Por Roberto Silva Bijit
Fundador Diario “El Observador”
Nadie podía creerlo, pero era verdad. Un tren de pasajeros, iguales a los que corren entre las estaciones de Limache y Puerto, pasó por la Provincia de Quillota.
Eran las once de la mañana y con un sol radiante esos vistosos carros azules pararon el tránsito en los diferentes cruces de la zona. Una locomotora los iba tirando porque esos carros llegaron por San Antonio y los trasladan usando la misma línea férrea que se inauguró en septiembre del año 1863.
Primero: alegría de verlos pasar. Nostalgias de los trenes y del sueño de volver a ver pasar el tren por nuestra zona.
Segundo: si pasaron desde Santiago hasta Limache, significa que la línea está buena. ¿En qué topamos para que en algunas horas del día una locomotora arrastre carros desde La Calera a Limache, pasando por las estaciones de La Calera, La Cruz y Quillota? Una vez en Limache el tren se vuelve a conectar a las catenarias, que son los ganchos en los que se cuelga el cable de energía eléctrica.
Tercero: podría haber cuatro frecuencias al día, especialmente en las mañanas y las tardes, para movilizar a miles de personas que van desde dichas comunas a estudiar y trabajar al Gran Valparaíso.
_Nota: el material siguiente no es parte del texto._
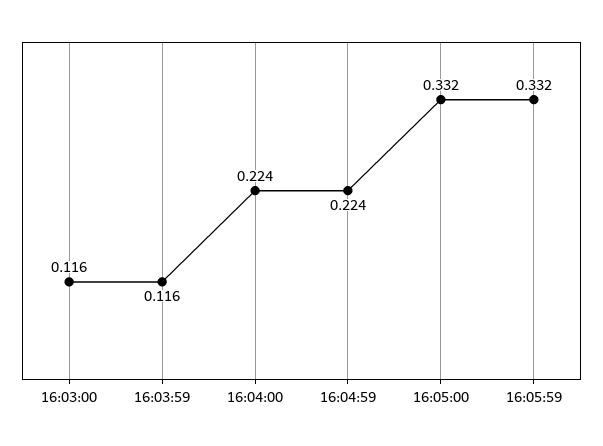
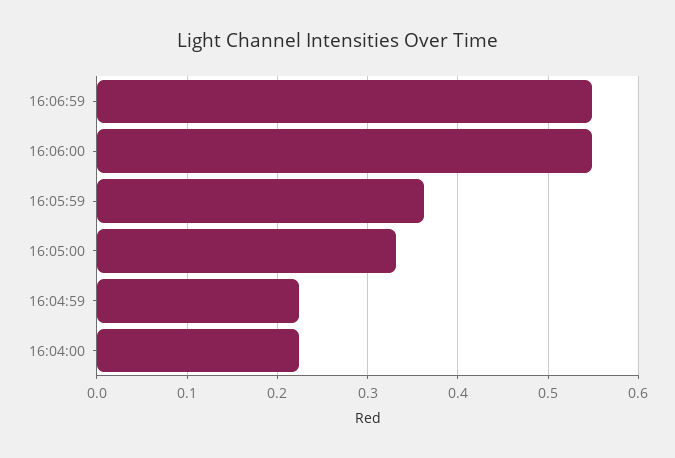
16:03:00: 0.116 -> none
16:03:59: 0.116 -> none
16:05:59: 0.332 -> 0.36
16:06:59: none -> 0.55
16:06:00: none -> 0.55

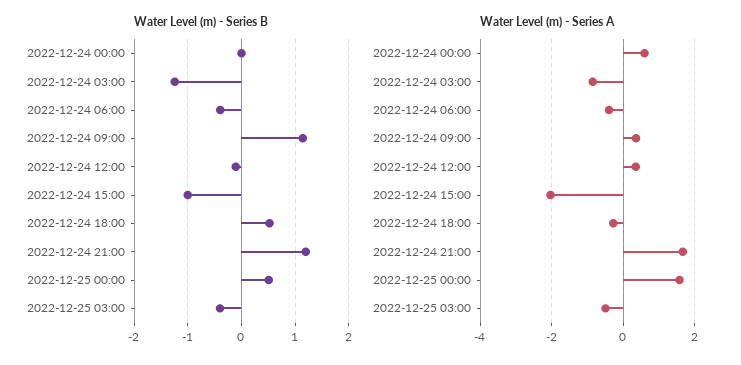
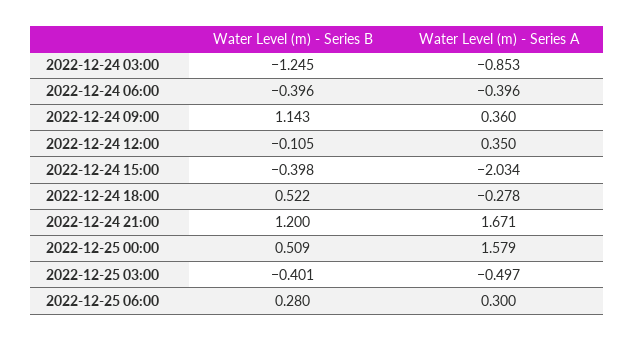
Water Level (m) - Series B, 2022-12-24 00:00: 0 -> none
Water Level (m) - Series B, 2022-12-24 15:00: -1 -> -0.398
Water Level (m) - Series A, 2022-12-24 00:00: 0.6 -> none
Water Level (m) - Series B, 2022-12-25 06:00: none -> 0.28
Water Level (m) - Series A, 2022-12-25 06:00: none -> 0.3

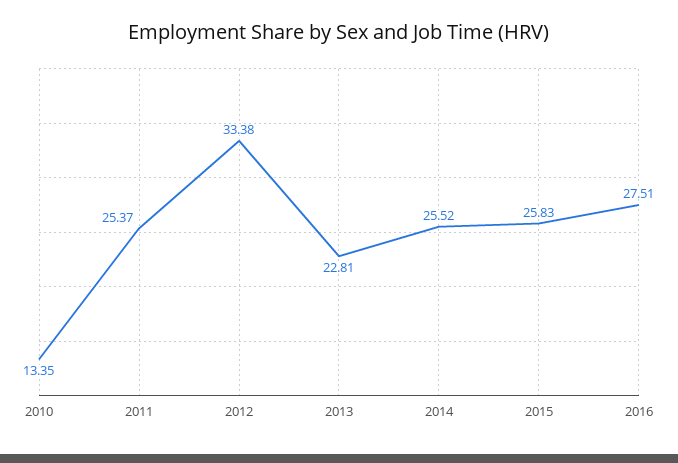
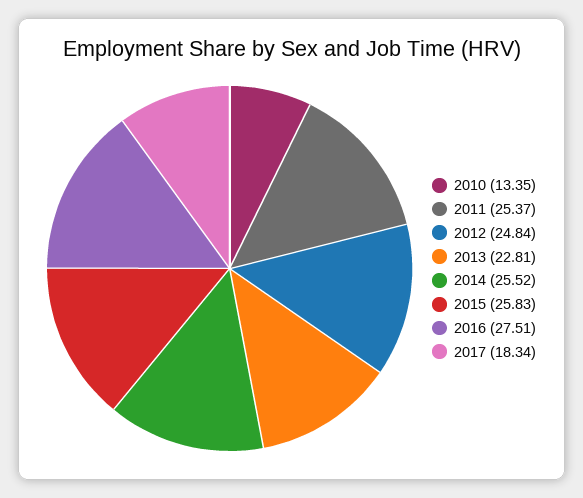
2012: 33.38 -> 24.84
2017: none -> 18.34

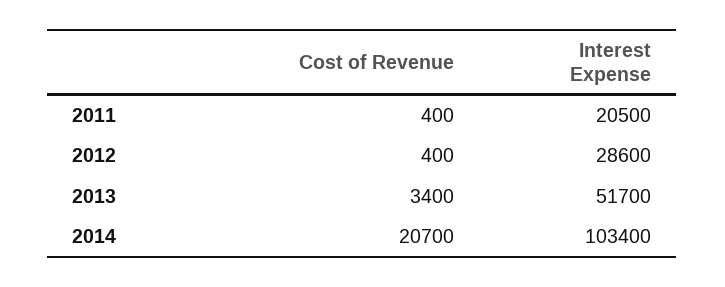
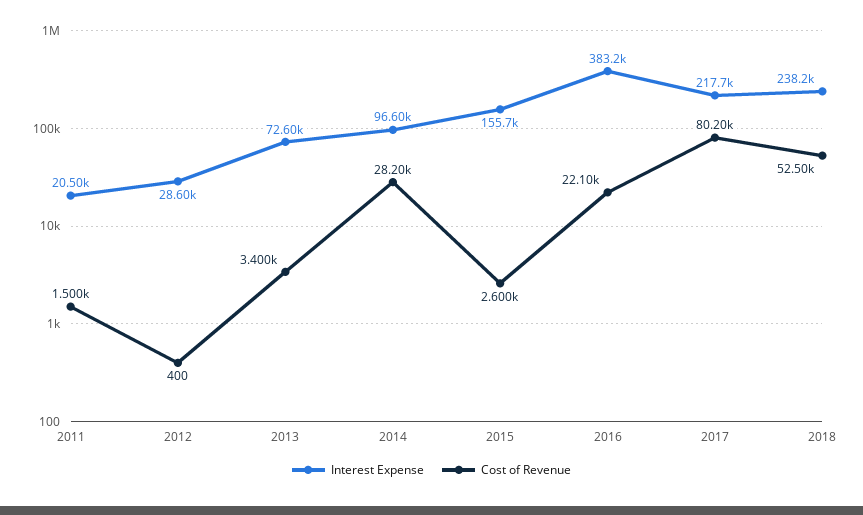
Cost of Revenue, 2011: 400 -> 1500
Interest Expense, 2013: 51700 -> 72600
Cost of Revenue, 2014: 20700 -> 28200
Interest Expense, 2014: 103400 -> 96600
Interest Expense, 2015: none -> 155700
Cost of Revenue, 2015: none -> 2600
Interest Expense, 2016: none -> 383200
Cost of Revenue, 2016: none -> 22100
Interest Expense, 2017: none -> 217700
Cost of Revenue, 2017: none -> 80200
Interest Expense, 2018: none -> 238200
Cost of Revenue, 2018: none -> 52500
Cuarto: no es un problema técnico, es un problema de voluntad política, por lo tanto, tiene soluciones rápidas. No fueron ilusiones, fueron carros con pasajeros que viajaron por nuestras líneas.
Quinto: el convoy cruzó el histórico túnel de San Pedro y muchos otros obstáculos de la ruta de apenas 26 kilómetros que separan a La Calera de Limache, por lo tanto, podrían volver a circular antes que se termine el retrasado proyecto ferroviario.
Sexto: ¿Por qué tanta gente tendrá que esperar hasta el año 2032 o tal vez 2034 para que regrese el tren, si se ven opciones más rápidas?
Algo anda mal con la planificación de nuestro desarrollo. Es un hecho que tal como ya ha sucedido, si los 26 kilómetros estuvieran en Santiago, ya estarían construidos. En la capital hay plata, hay proyectos, hay eficiencia para terminarlos. Las provincias se postergan interminablemente y debemos conformarnos con la aplicación de esas políticas centralistas, que cada día hacen más grande la brecha entre Santiago y regiones.
El guatón goloso de Santiago se come siempre todos nuestros recursos.
Y lo peor de todo es que la planificación de la extensión del paso del tren por nuestras ciudades está repleta de problemas. Hay dificultad con las estaciones y su operatividad. Hay conflictos con los 2.000 pozos arqueológicos que señalan que tiene el trayecto, pensando que cada pozo cuesta cerca de 20 millones y que no tienen plazos para la entrega del resultado de la excavación. Hay problemas graves -muy graves- con los cruces del tren por nuestras vías de vehículos. Por ejemplo, están proponiendo que el tren pase por arriba en el cruce de La Palma, construyendo la ruta de los autos por abajo, en un hoyo que se llenará de agua todos los inviernos, impidiendo el libre acceso a Quillota.
Quillota vivió un milagro, liderado por el alcalde Luis Mella, como fue el cambio de la línea férrea y habilitar la avenida Condell, pero lo que se logró fue también liberar a la comuna del paso del tren por el medio de la ciudad, lo que la dividía en dos.
Lo que puede pasar ahora con el nuevo paso del tren de pasajeros es que la ciudad vuelva a quedar dividida por los pasos bajo nivel y por las decisiones urbanísticas que se tomen a partir del nuevo flujo de trenes que la zona podría tener en algunos años más.
El sueño del tren podría terminar en pesadilla.